Third, my non-scientific emotional radar is telling me that that ineffable "it" of STCs past is back. When STC first came back after the pandemic I remember speaking with John Wayne Comunale into the wee hours of the night and we both agreed that the atmosphere of the con had become bizarre, perhaps even a little unhappy. This year I felt the same way I used to years ago, that the con was the highlight of my year. And, yes, I told the organizers that.

Now, a caveat. Whenever I read a con recap, I immediately scan for pictures and mentions of myself, because I am a little, little man. You and I could absolutely have had an amazing conversation or experience over the weekend that will not make it into the paragraphs below, and for that, I apologize in advance.  But I had so many great encounters, barring just making this post a list of names (and even that would by necessity be incomplete) there must be some abridgement.  Feel free to yell at me in the comments about how you should absolutely have made the cut, though.  (Also, fans and non-public figures will not be fully identified.)

After scaring a Jovi off my front porch Thursday morning while packing in my underwear, I departed for Williamsburg, stopping only to pick up my customary Wawa tuna hoagies on the way, and arrived at the venue at about 5:00 pm.  The fine balloon artists of Air Studio had fashioned for me a bespoke black tentacle sculpture in honor of my con exclusive, THE THING UNDER YOUR BED.  The tentacle proved to be far more popular than I was as I brought it in, and many people were excited to finally get to see it in the (latex) flesh.

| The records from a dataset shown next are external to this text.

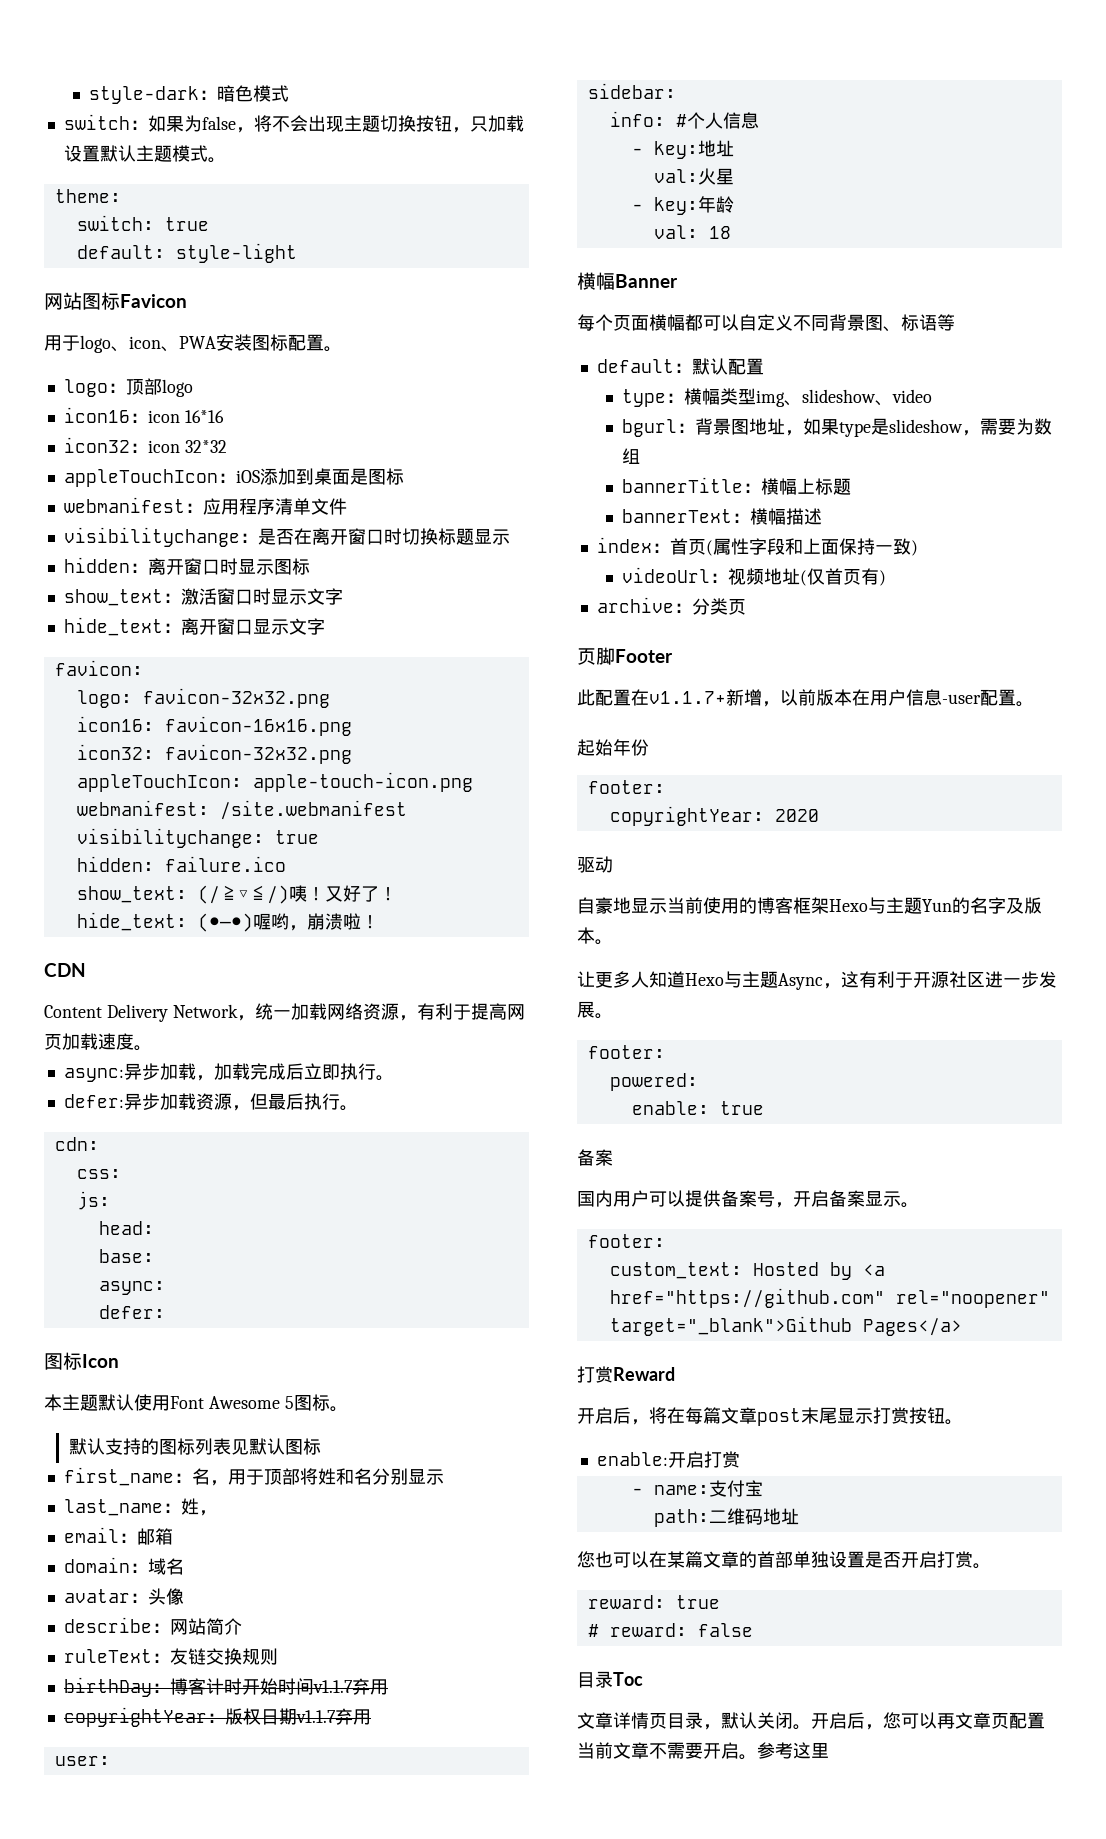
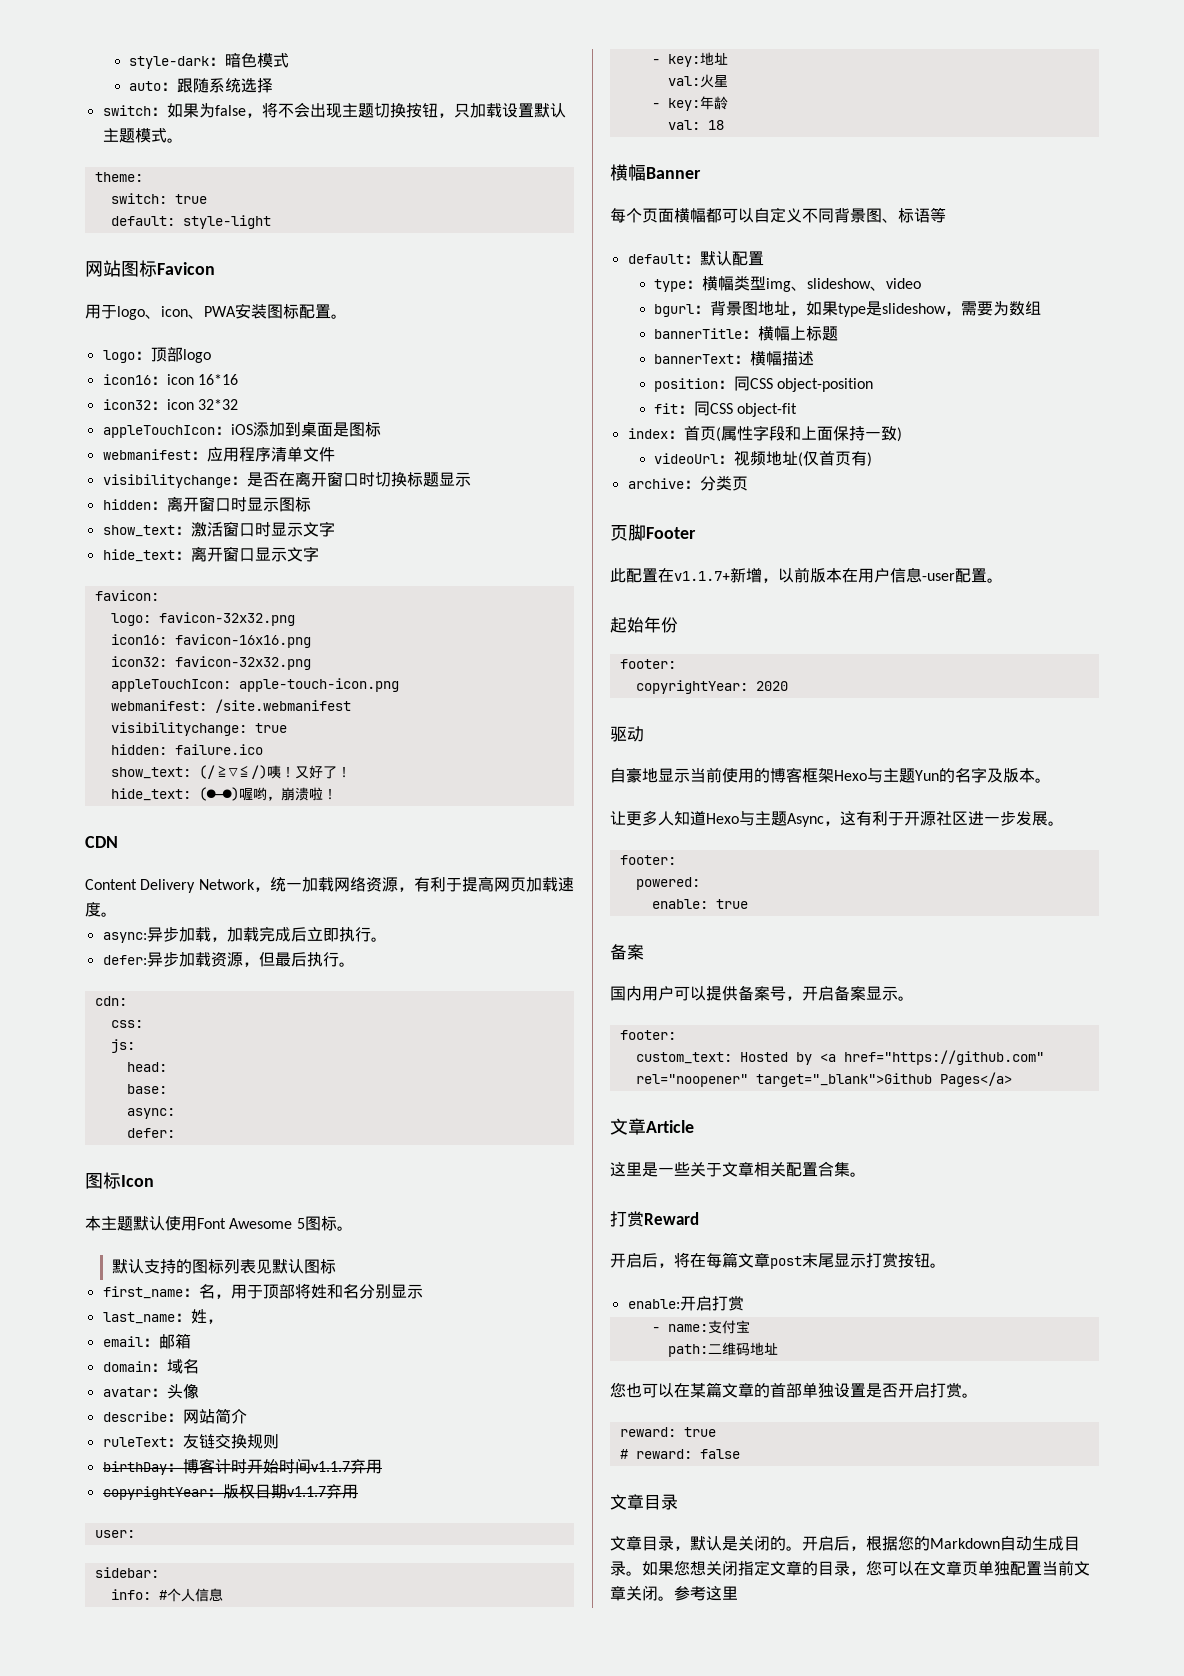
(289, 93) none -> [129,78,274,93] // auto：跟随系统选择
(822, 516) none -> [654,376,874,392] [654,401,798,417] // position：同CSS object-position // fit：同CSS object-fit
(962, 1327) none -> [610,1118,694,1135] [610,1161,866,1177] // 文章Article // 这里是一些关于文章相关配置合集。
[577,1671,643,1688] [577,1712,667,1729] 目录Toc // 文章详情页 -> [610,1494,678,1510] [610,1536,642,1551] 文章目录 // 文章
[757,1712,793,1729] 关闭 -> [722,1535,786,1551] 是关闭的
[883,1712,1009,1729] 您可以再文章页 -> [866,1535,1080,1551] [610,1560,1010,1576] 根据您的Markdown自动生成目录。如果您想关闭指定文章的目录，您可以在文章页单独
[649,1742,739,1759] 不需要开启 -> [626,1585,658,1601] 关闭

Thursday evening Wile E. Young and I had promised to have dinner with Sean I., a longtime fan who I gather was a bit worried about being popular at the con. Consequently he chose the three sexiest men at the event to drape himself with at dinner, that being my collaborator, myself, and legendary silver fox Craig Brownlie.  We advised no one, which, in retrospect, was something of a failure of concept, that our safeword would be "corduroy" if dinner with Sean turned into an Annie Wilkes-type situation.  Fortunately (?) it did not.

Thursday evening Wesley Southard and Mike Lombardo showed up, so I promptly went to bed.  No, I'm just kidding.  I just ditched them to link up with Jeff Strand, exhausted from being the new Writing Workshop instructor, and his surrogate daughter Bridgett Nelson, who probably tired of all the praise I kept heaping on her debut, A BOUQUET OF VISCERA.  Then we moved out to the lobby to drink with John Durgin, Aron Beauregard, and Daniel J. Volpe.  My good friend and piercer extraordinaire Kenny H. then made a surprise appearance alongside "his lady."

Friday morning Kenny texted me to ask when we would all be going to Rick's Cheesesteak Shop, another STC stalwart.  I then texted Wile E., Lombardo, and Wes, to discover that everyone was, in fact, already in the lobby ready to go for steaks.  I then decided to TikTok the rest of the con, made a single video at the restaurant, and promptly forgot to TikTok anything else for the rest of the con.

That afternoon the charity staff conducted the opening ceremonies, awarding the STC Crystal Pepsi Award to Brian Smith and the First Annual Wilburn-Thomas Award for Outstanding Achievement in the Field of Excellence to Jonathan Janz, recognizable by his hammer pants.  The vendor room was supposed to open at 5:00 pm, but the auditorium cleared out at 4:45 pm , and I promptly sold about ten books before we had even technically opened.  The rest of Friday was insane, and I nearly cleared out my inventory.

Me and Erica W., a fan

At 6:45 pm I moderated the Collaboration panel with Wile E., Wes, Ruthann Jagge, and Daron Kappauff.  That went extremely well, and as I had another panel at 8:00 pm, I stayed up on the second floor, talking to Kenzie Jennings, who was not having very good sales at all, which was apparently indicative of how things were going on the second floor.  That will become important again later.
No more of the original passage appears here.